A los dieciocho años, cuando la llevó a casa por primera vez, desafió a sus padres para protegerla cuando la maltrataron, incluso amenazando con cortar lazos con la familia Griffiths para que sus padres se disculparan.

A los veintidós, mientras viajaban juntos, él la protegió de una emboscada por parte de los enemigos de la familia Dale, recibiendo dieciocho heridas de cuchillo, quedando inconsciente durante medio mes, y todo para que ella saliera ilesa.

Pero en ese instante que tenía veintisiete, él se había buscado otra mujer y nada de lo relacionado con Elora le importaba.

Esta se limpió las lágrimas de los ojos para evitar llorar.

Tomó su teléfono y escribió un mensaje: "Recuperen todas las armas vendidas a la familia Griffiths ahora. Regresaré en una semana para hacerme cargo".

La pantalla de inicio aún mostraba a los tres sonriendo juntos.

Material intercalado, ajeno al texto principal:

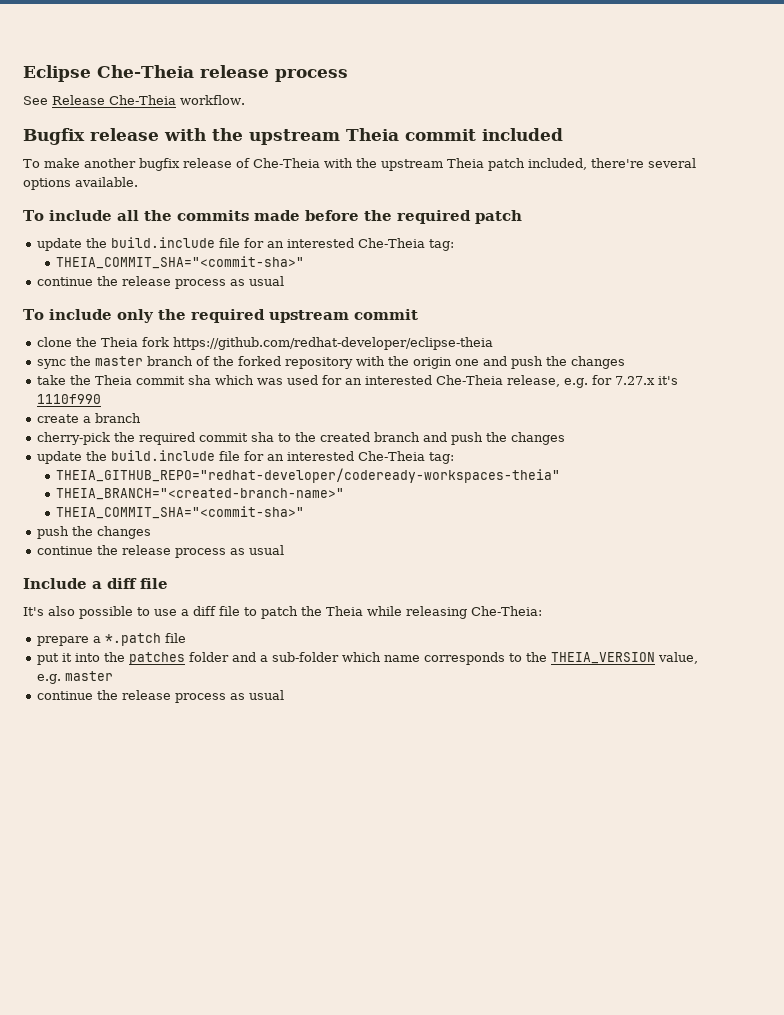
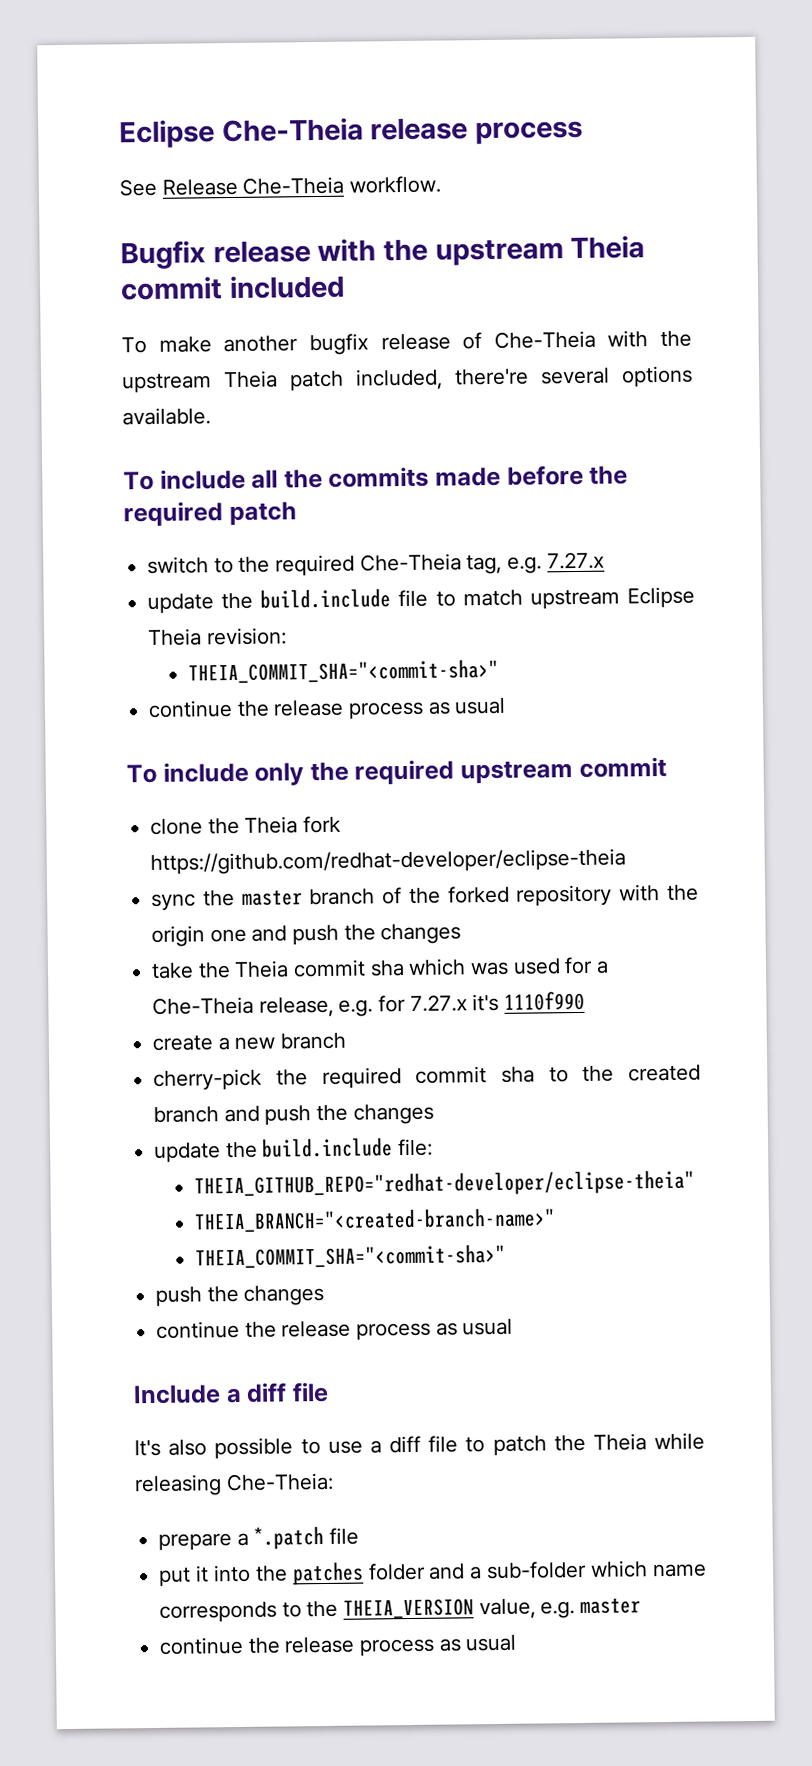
[36,237,454,251] update the build.include file for an interested Che-Theia tag: -> [147,551,605,577] [147,586,695,615] [148,627,287,646] switch to the required Che-Theia tag, e.g. 7.27.x // update the build.include file to match upstream Eclipse Theia revision:
[344,375,432,385] an interested -> [596,960,610,974] a
(91, 419) none -> [234,1036,276,1051] new
[218,451,454,464] [56,468,561,483] file for an interested Che-Theia tag: // THEIA_GITHUB_REPO="redhat-developer/codeready-workspaces-theia" -> [397,1138,434,1157] [193,1169,695,1199] file: // THEIA_GITHUB_REPO="redhat-developer/eclipse-theia"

Al ver la brillante sonrisa de Franny, a Elora le dolió muchísimo el pecho.

Dudó, luego cambió el fondo de pantalla a una foto donde solo estaban ella y su hija-

Ya no necesitaba a ese hombre.

Su hija era la encarnación de su amor. Y en ese instante que ella no estaba, ese amor ya se había destrozado.

Elora cerró los ojos.

Cuando los abrió de nuevo, estaban llenos solo de una resolución helada.

Reservó un vuelo a Ravencrest siete días después.

Ese matrimonio absurdo de cinco años necesitaba llegar a su fin.